• _ASSIGNMENT_: For the records below, report how many lines include the string "steps", leaving out everything except the number.

★ ★ ★ ★ ★

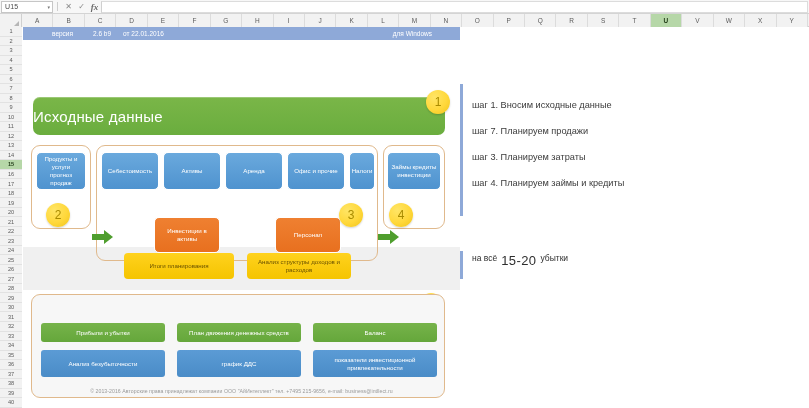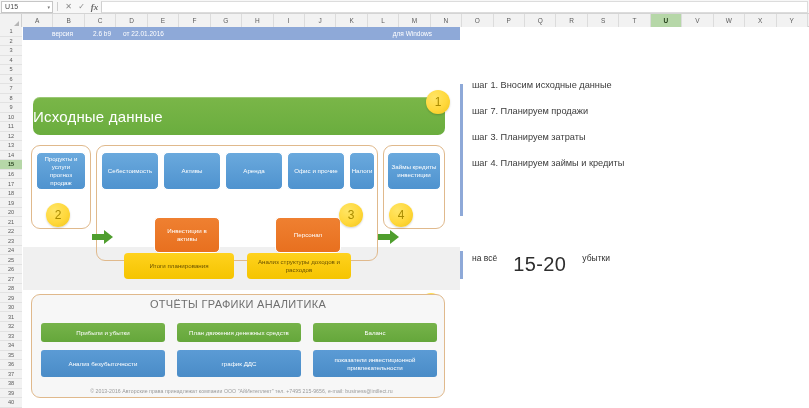--- a/index.html
+++ b/index.html
@@ -208,21 +208,21 @@
   }
   .time-rule {
     position: absolute; left: 460px; top: 251px; width: 3px; height: 28px;
     background: #8ea9d8;
   }
   .time-row {
     position: absolute; left: 472px; top: 253px;
     display: flex; align-items: flex-start; color: #2e2e2e;
   }
   .t-small { font-size: 8.5px; }
-  .t-big { font-size: 20px; margin: 0 16px; letter-spacing: .4px; }
+  .t-big { font-size: 13px; margin: 0 4px; letter-spacing: .4px; }
   .t-small2 { font-size: 8.5px; }
 </style>
 </head>
 <body>
 
 <div id="app">
 
   <div class="formula-bar">
     <div class="name-box">
       <span class="nb-text">U15</span>
@@ -378,21 +378,20 @@
           <span>Анализ структуры доходов и расходов</span>
         </div>
 
       <div class="badge" style="left:403px; top:50px;">1</div>
       <div class="badge" style="left:23px;  top:163px;">2</div>
       <div class="badge" style="left:316px; top:163px;">3</div>
       <div class="badge" style="left:366px; top:163px;">4</div>
       <div class="badge" style="left:396px; top:253px;">5</div>
 
       <div class="reports-frame"></div>
-      <div class="reports-title">ОТЧЁТЫ ГРАФИКИ АНАЛИТИКА</div>
 
       <div class="greenbtn" style="left:18px;top:283px;width:124px;">
           <span>Прибыли и убытки</span>
         </div>
       <div class="greenbtn" style="left:154px;top:283px;width:124px;">
           <span>План движения денежных средств</span>
         </div>
       <div class="greenbtn" style="left:290px;top:283px;width:124px;">
           <span>Баланс</span>
         </div>
@@ -406,21 +405,21 @@
       <div class="bluebtn" style="left:290px;top:310px;width:124px;">
           <span>показатели инвестиционной привлекательности</span>
         </div>
 
       <div class="footer">© 2013-2016 Авторские права принадлежат компании ООО "АйИнтеллект" тел. +7495 215-9656, e-mail: business@intllect.ru</div>
     </div>
   </div>
 
   <div class="steps-rule"></div>
   <div class="right-panel">
-    <div id="steps" style="margin-top:24px;">
+    <div id="steps" style="margin-top:44px;">
         <div class="step-row">
           <span>шаг 1. Вносим исходные данные</span>
         </div>
         <div class="step-row">
           <span>шаг 7. Планируем продажи</span>
         </div>
         <div class="step-row">
           <span>шаг 3. Планируем затраты</span>
         </div>
         <div class="step-row">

★ ★ ★ ★ ★

• _WRITTEN SOLUTION_: 3